At cycle time interval T4, a second access to segment 22 is requested. Since the number of cycles since restoration for the highest priority segment in the time ordered sequence (segment 24) as stored in address age memory 54 is 5, the requested access is allowed. This again accomplishes restoration of segment 22, which has the lowest priority for restoration. The time ordered sequence in address age memory 54 is updated as shown in column T4. At cycle time T5, the number of cycles since restoration of the highest priority segment for restoration now equals 6, and an access is permitted only if a requested access is to an address in segment 24. Whether this is true or not, segment 24 is restored, and the time ordered sequence is updated as shown in column T5. At cycle time interval T6, access to a memory bit in segment 28 is requested, and this access is permitted, with the update of the time ordered sequence as shown in column T6.

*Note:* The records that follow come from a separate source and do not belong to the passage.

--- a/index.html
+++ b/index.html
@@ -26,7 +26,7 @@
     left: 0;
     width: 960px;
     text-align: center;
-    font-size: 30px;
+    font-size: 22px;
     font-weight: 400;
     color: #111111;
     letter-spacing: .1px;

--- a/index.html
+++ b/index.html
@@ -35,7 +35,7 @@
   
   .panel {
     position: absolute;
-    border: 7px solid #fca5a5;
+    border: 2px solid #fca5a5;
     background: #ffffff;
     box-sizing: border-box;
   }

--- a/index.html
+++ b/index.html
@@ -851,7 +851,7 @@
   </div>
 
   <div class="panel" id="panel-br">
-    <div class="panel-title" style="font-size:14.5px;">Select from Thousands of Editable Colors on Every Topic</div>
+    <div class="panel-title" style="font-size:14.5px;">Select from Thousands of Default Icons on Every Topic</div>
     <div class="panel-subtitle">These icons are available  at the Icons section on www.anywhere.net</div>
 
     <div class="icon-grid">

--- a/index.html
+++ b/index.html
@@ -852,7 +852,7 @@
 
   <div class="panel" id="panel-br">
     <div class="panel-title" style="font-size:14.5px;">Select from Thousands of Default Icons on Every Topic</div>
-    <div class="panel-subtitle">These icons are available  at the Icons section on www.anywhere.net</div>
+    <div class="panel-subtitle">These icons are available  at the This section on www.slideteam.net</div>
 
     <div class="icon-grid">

It should be recognized that the situation occurring at cycle time interval T5 in FIG. 2, in which a user address request could not be honored in the memory unless the address is within segment 24, will occur relatively infrequently in operation of a memory system incorporating the present invention. For example, in a typical system environment, it has been determined that, with a memory in which one half of the memory operation time is required for restoration and one half is available for using the memory, if the present invention is employed, this ratio can be increased from 50 percent availability and 50 percent unavailability to 90 percent availability and only 10 percent unavailability. Of course, if the memory is not being accessed a significant percentage of the time, this ratio can be increased to a full 100 percent availability through use of a look-ahead refresh as explained previously.

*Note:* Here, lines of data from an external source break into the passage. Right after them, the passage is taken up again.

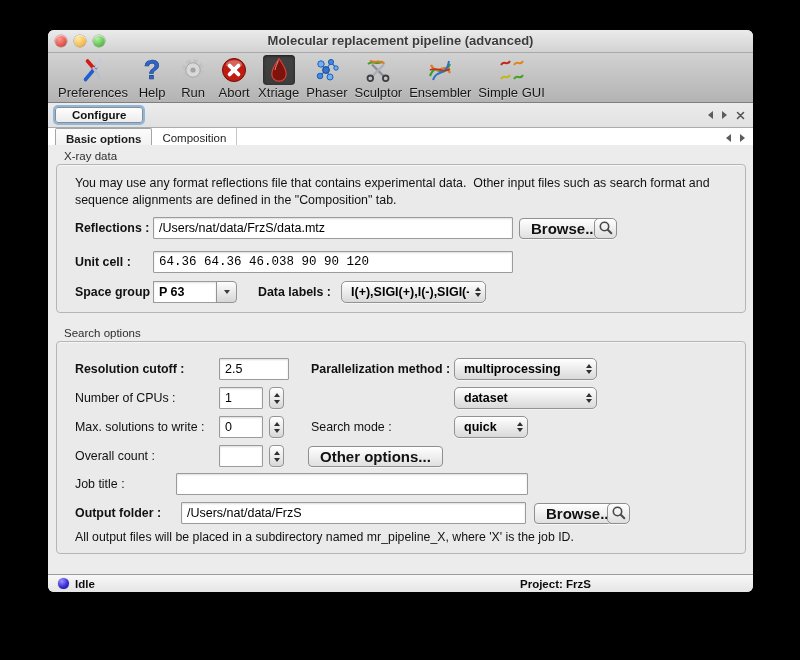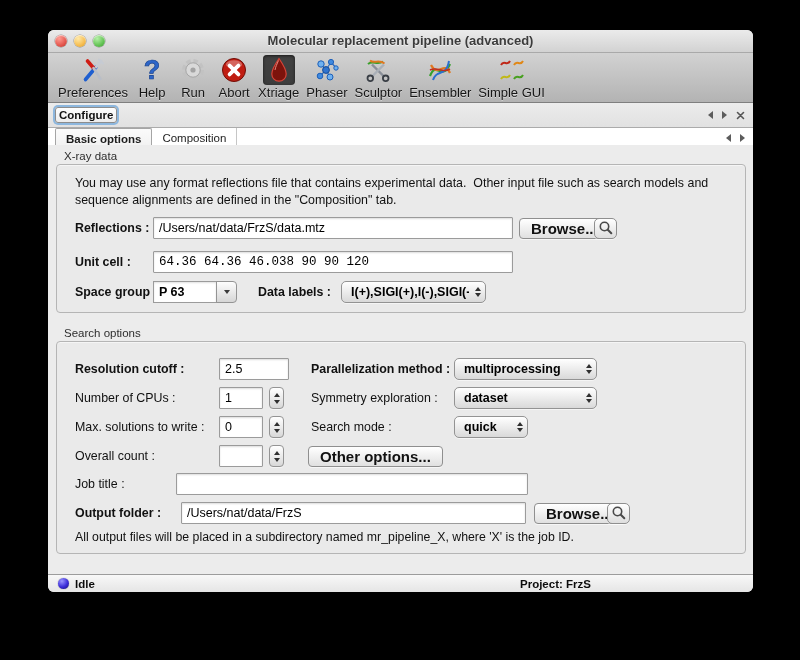--- a/index.html
+++ b/index.html
@@ -25,7 +25,7 @@
   .tool .tlabel{font-size:13px;color:#161616;margin-top:0px;white-space:nowrap;text-shadow:0 1px 0 rgba(255,255,255,.45);}
   
   .configrow{height:24px;background:linear-gradient(#ececec,#e1e1e1);border-bottom:1px solid #ababab;display:flex;align-items:center;padding-left:7px;position:relative;}
-  .configure-tab{background:linear-gradient(#fefefe,#ececec);border:1px solid #8d8d8d;border-radius:3px;box-shadow:0 0 0 2px #8db7de;padding:1px 3px;font-size:11.5px;font-weight:bold;color:#111;}
+  .configure-tab{background:linear-gradient(#fefefe,#ececec);border:1px solid #8d8d8d;border-radius:3px;box-shadow:0 0 0 2px #8db7de;padding:1px 16px;font-size:11.5px;font-weight:bold;color:#111;}
   .rowctrls{position:absolute;right:8px;top:0;bottom:0;display:flex;align-items:center;gap:9px;}
   .tri-l{width:0;height:0;border-top:4px solid transparent;border-bottom:4px solid transparent;border-right:5.5px solid #5c5c5c;}
   .tri-r{width:0;height:0;border-top:4px solid transparent;border-bottom:4px solid transparent;border-left:5.5px solid #5c5c5c;}

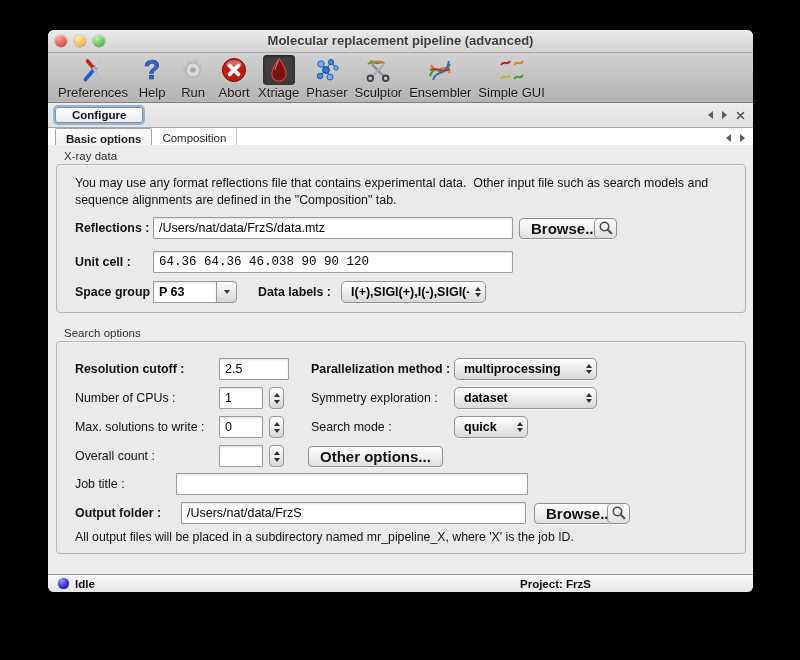--- a/index.html
+++ b/index.html
@@ -218,7 +218,7 @@
     <div class="group-label">X-ray data</div>
 
     <div class="groupbox" id="xray-box">
-      <div class="abs desc" style="left:18px;top:10px;">You may use any format reflections file that contains experimental data.  Other input file such as search models and</div>
+      <div class="abs desc" style="left:18px;top:10px;">You may use any format reflections file that contains experimental data.  Other input files such as search format and</div>
       <div class="abs desc" style="left:18px;top:27px;">sequence alignments are defined in the "Composition" tab.</div>
 
       <div class="abs flabel bold" style="left:18px;top:52px;">Reflections :</div>

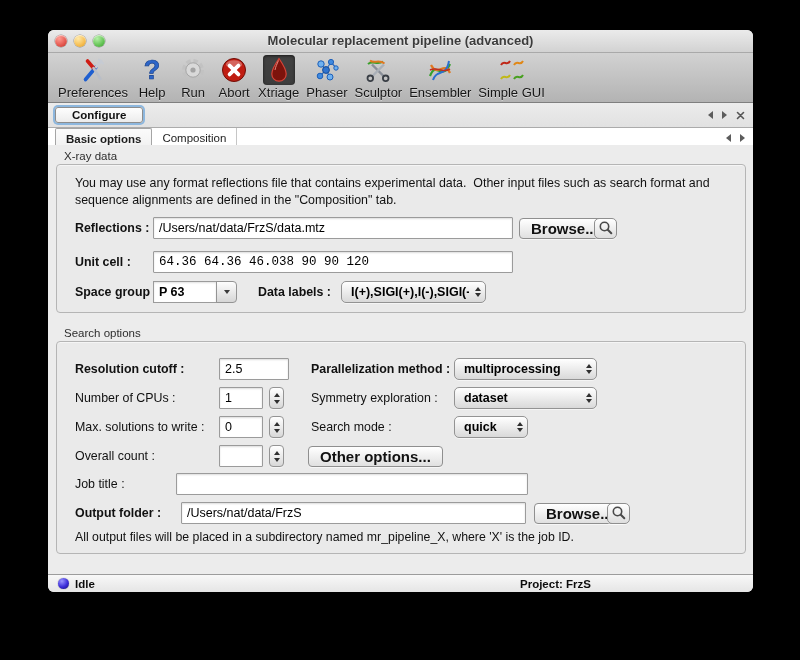--- a/index.html
+++ b/index.html
@@ -272,7 +272,6 @@
           <span class="u"></span>
           <span class="d"></span>
         </span>
-      <div class="abs flabel" style="left:254px;top:45px;">Symmetry exploration :</div>
       <div class="abs flabel" style="left:18px;top:74px;">Max. solutions to write :</div>
 
       <div class="abs popup" style="left:397px;top:45px;width:143px;">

FIG. 3 shows in more detailed form a preferred embodiment of restoration control circuitry for a memory system in accordance with the invention, which corresponds generally to restoration control 48 in FIG. 1. As shown, address age memory 54 consists of a plurality of counters 72, with the number of counters being equal to the number of segments in a memory array (not shown) to which the control circuitry is connected. Each counter 72 has one position for each cycle time interval included within the maximum permissible time that a segment of the memory array can retain information without restoration of it, i.e., with M cycle time intervals in that time, counters 72 are modulo M counters. The counters 72 are connected to counter advance line 74 which supplies suitable commands for incrementing each counter one position for each cycle time interval. Comparator 62 has a plurality of M detectors 76, corresponding in number to the number of counters 72. The M detectors detect when any one of the counters 72 reach a value M corresponding to the number of cycles in the restoration interval required for the memory to preserve viability of information stored in it. Each counter 72 is connected to its corresponding M detector 76 by lines 78. Additionally, each counter 72 is connected to compare circuitry 80 by lines 82. Compare circuits 80 are in turn connected by line 83 to address generator 66. Address generator 66 is connected to gate 82 by line 84 and through gate 82 to the memory array (not shown) by lines 86 and 88.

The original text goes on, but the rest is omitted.